Look at the back of a bag of flour at the supermarket, and most of the time you’ll see that the list of ingredients begins with wheat flour. “Have you ever thought about what’s in that bag?” asks Austin baker Abby Love, adding that until she met local miller James Brown, she had never thought about herself. Brown, the owner of Barton Springs Mill in Dripping Springs, is a Texas grains activist profiled in the August issue of Texas Monthly. Love, a former pastry chef at Dai Due, has been teaching baking classes at the mill using its products and will open a bakery, L’Oven, adjacent to the mill’s new location when it moves later this year. “To take a craft that I’ve been doing for a decade, and then all of a sudden give me a brand new baseline for doing it?
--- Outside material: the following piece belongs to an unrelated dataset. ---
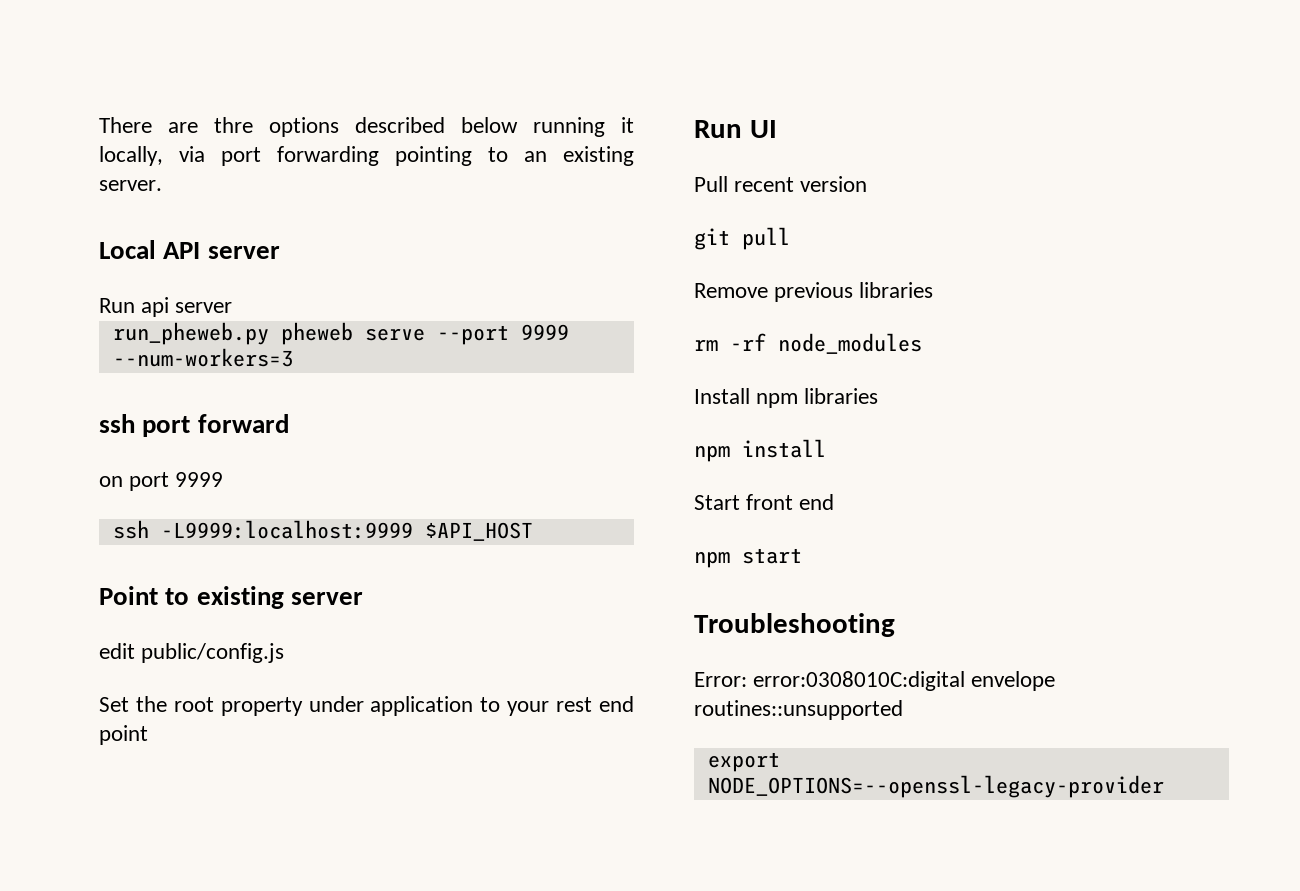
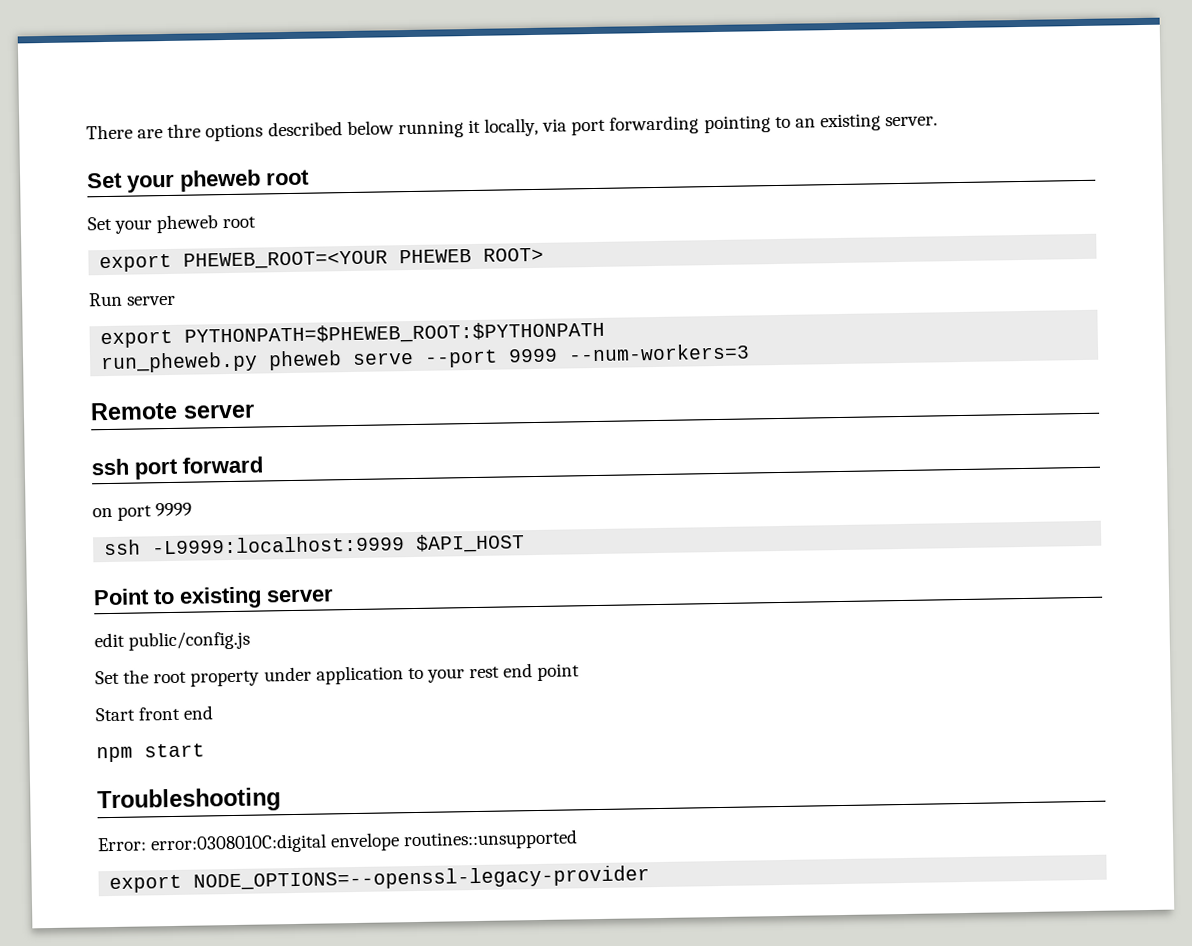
[99,240,280,259] [99,297,233,317] Local API server // Run api server -> [87,169,310,193] [87,214,257,234] [99,247,545,273] [88,292,177,307] [100,320,606,349] Set your pheweb root // Set your pheweb root // export PHEWEB_ROOT=<YOUR PHEWEB ROOT> // Run server // export PYTHONPATH=$PHEWEB_ROOT:$PYTHONPATH
(293, 357) none -> [90,401,255,421] // Remote server
[694,120,777,138] [694,176,868,192] [694,227,790,250] [694,282,934,302] [694,333,922,354] [694,388,879,408] [694,439,826,462] // Run UI // Pull recent version // git pull // Remove previous libraries // rm -rf node_modules // Install npm libraries // npm install -> (581, 672) none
It was just wild,” she recalls.

Love notes that freshly milled flour, as she calls it, behaves differently than the stuff you’re probably used to. It’s thirstier, for one, and recipes like the scones below adjust the liquids accordingly. Additionally, each individual variety of freshly milled flour has its own personality and flavor—which means recipes need to be adjusted further. (She recommends BSM Rouge de Bordeaux for this; see note below.) And, because these are whole-grain flours, they can go bad—you should store them in the refrigerator for four to six weeks, or the freezer for six months.

For this minimal fuss, you will be handsomely rewarded. And not just in terms of flavor. “As a baker, the emotional, mental, and philosophical choice to use [Barton Springs Mill flour] is what it’s doing for the Texas grain economy, for Texas farmers,” Love says. She calls baking and bread “the final frontier of the farm-to-table movement. You’ll go to a restaurant, and they’ll have the name of the farmer of the heirloom radish on their menu, and ‘house-made sourdough.’ What’s that made of?”
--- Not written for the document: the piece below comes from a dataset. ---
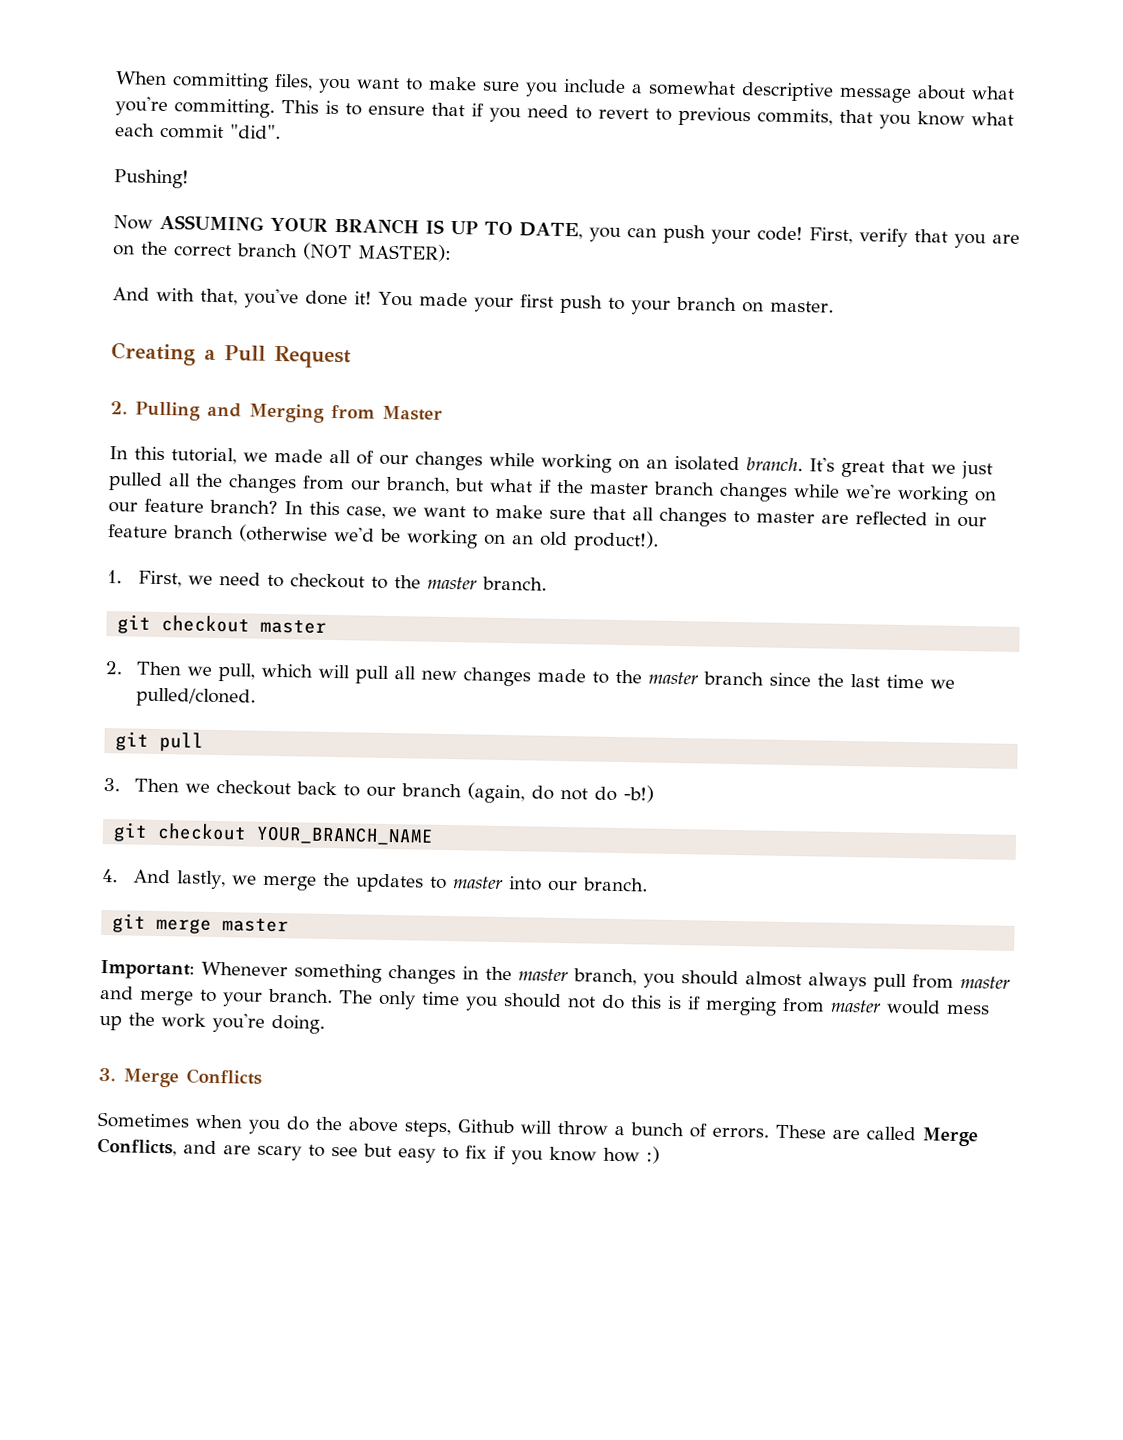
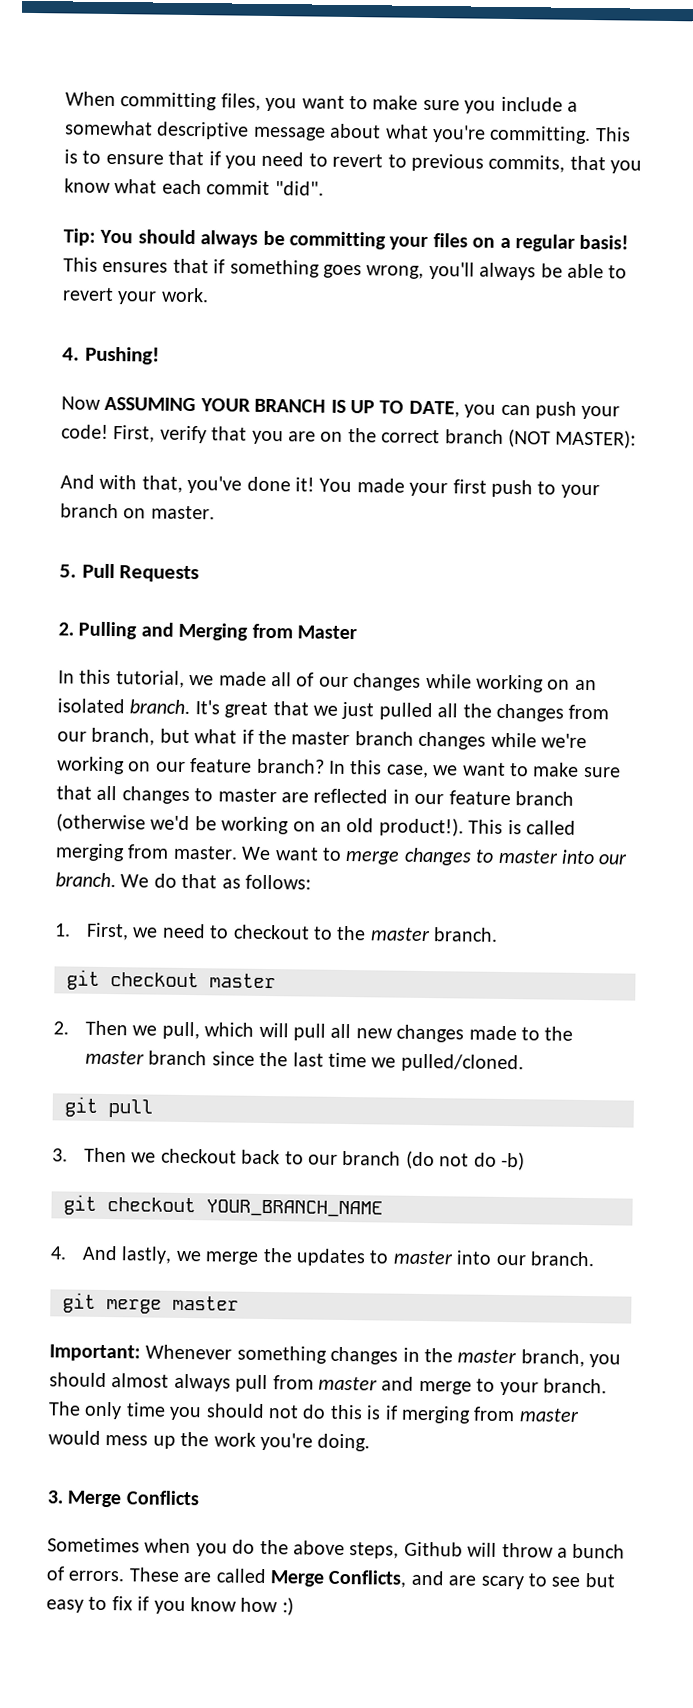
(281, 132) none -> [63,228,630,252] [63,257,628,281] [62,287,209,305] [62,347,80,361] Tip: You should always be committing your files on a regular basis! This ensures that if something goes wrong, you'll always be able to revert your work. // 4.
[111,342,351,369] Creating a Pull Request -> [59,563,200,583] 5. Pull Requests
(659, 541) none -> [468,819,576,835] [55,843,629,866] [55,872,311,890] This is called merging from master. We want to merge changes to master into our branch. We do that as follows:
[466,782,654,804] (again, do not do -b!) -> [405,1150,526,1171] (do not do -b)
L’Oven, of course, will showcase Barton Springs Mill’s grains. Love calls her style of baking rustic, with a focus on artisanal bread, and plans on “small-scale sweets, cookies, little bitty tarts.” There will also be a wood-fired oven that will turn out pizzas made from freshly milled flour, and the flours themselves will be available on-site for purchase. “I really consider myself an ambassador of the mill.”
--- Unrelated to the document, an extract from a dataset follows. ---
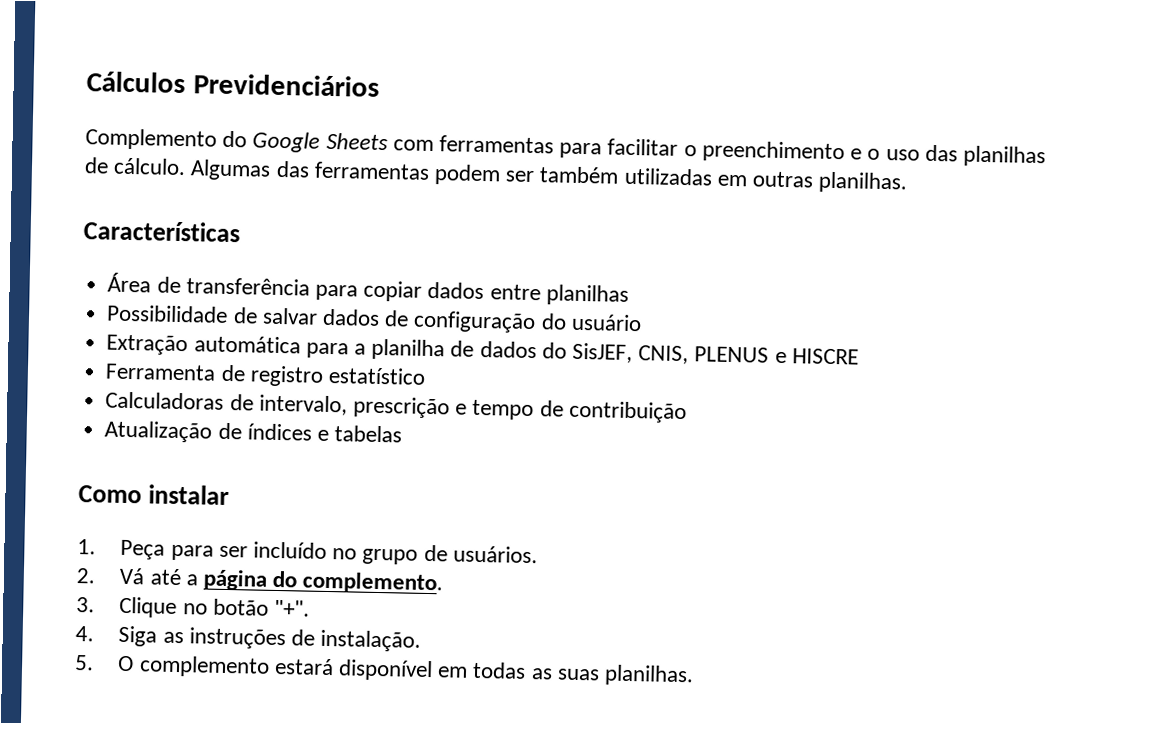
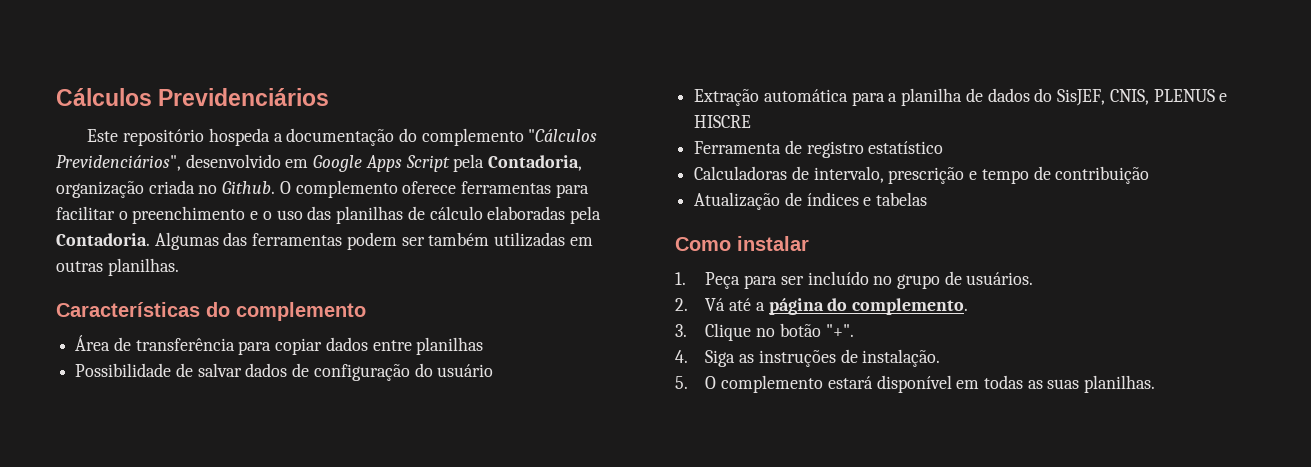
[85,128,434,153] Complemento do Google Sheets com -> [87,128,598,146] [56,154,583,172] [56,180,457,198] Este repositório hospeda a documentação do complemento "Cálculos Previdenciários", desenvolvido em Google Apps Script pela Contadoria, organização criada no Github. O complemento oferece
[113,157,187,176] cálculo. -> [429,206,601,224] [56,233,150,246] cálculo elaboradas pela Contadoria.
(240, 231) none -> [206,302,366,321] do complemento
You don’t have to wait for the bakery to open to get a feel for her baked goods, though. The scones below use Barton Springs’ flours, which you can buy online or at farmers’ markets in the Austin, Dallas, and Houston metro areas.

Barton Mills Scones Whole Wheat Scones with Summer Fruit.

Whole Wheat Summer Fruit Scones

This scone adapts well to many different fruits. For small berries, just rinse and add them as described in the recipe. For stone fruits or figs, rinse and chop into half-inch chunks; no need to peel. If you have frozen fruit, you may add it to the recipe frozen; no need to thaw.

Ingredients  

  • 1⅔ cups fresh milled whole-wheat flour
  • ¼ cup organic cane sugar
  • 1 tablespoon baking powder
  • ½ teaspoon fine sea salt
  • 6 tablespoons unsalted butter, cold and cut into ½-inch cubes
  • 2 cups fruit, rinsed and chopped into a ½-inch chunks
  • 6 tablespoons cream
  • tablespoons honey
  • 1 egg

Directions 

  • In a medium bowl, mix together flour, sugar, baking powder, and salt. Add butter cubes and, using a pastry cutter or your hands, work the butter into the flour, breaking up any large pieces and working until no more large chunks are visible. The flour will start to look yellowish and take on a crumbly appearance. Stir in the fruit.
  • In a separate bowl, whisk together cream, honey, and egg. Add all at once to the fruit mixture. Stir and fold batter with a spatula until no more dry flour remains. Be gentle so you don’t smash the fruit too much. Turn the dough out onto a clean work surface and knead 3–4 times, just until the dough comes together. Flour the surface.
  • Pat or roll your dough into an 8-inch circle. Cut into 8 equal triangles. Transfer to the freezer for the 10–15 minutes you preheat the oven. Set your oven to 400 degrees (see note below). Transfer scones to a parchment-lined baking sheet, spaced at least 1 inch apart. [Optional: brush with extra cream and sprinkle with turbinado (or raw) sugar.] Bake for 18 minutes or until a gentle press on the center of the scones feels firm.

Notes

Any of Barton Springs Mill’s wheats will work for this recipe. I recommend Rouge de Bordeaux for its deliciously spiced natural flavor. If you choose an ancient wheat like emmer or einkorn, the scones will work better in a smaller size. Pat the dough into an 8-inch square and cut into 16 equal squares. Proceed with recipe but bake for only 15 minutes.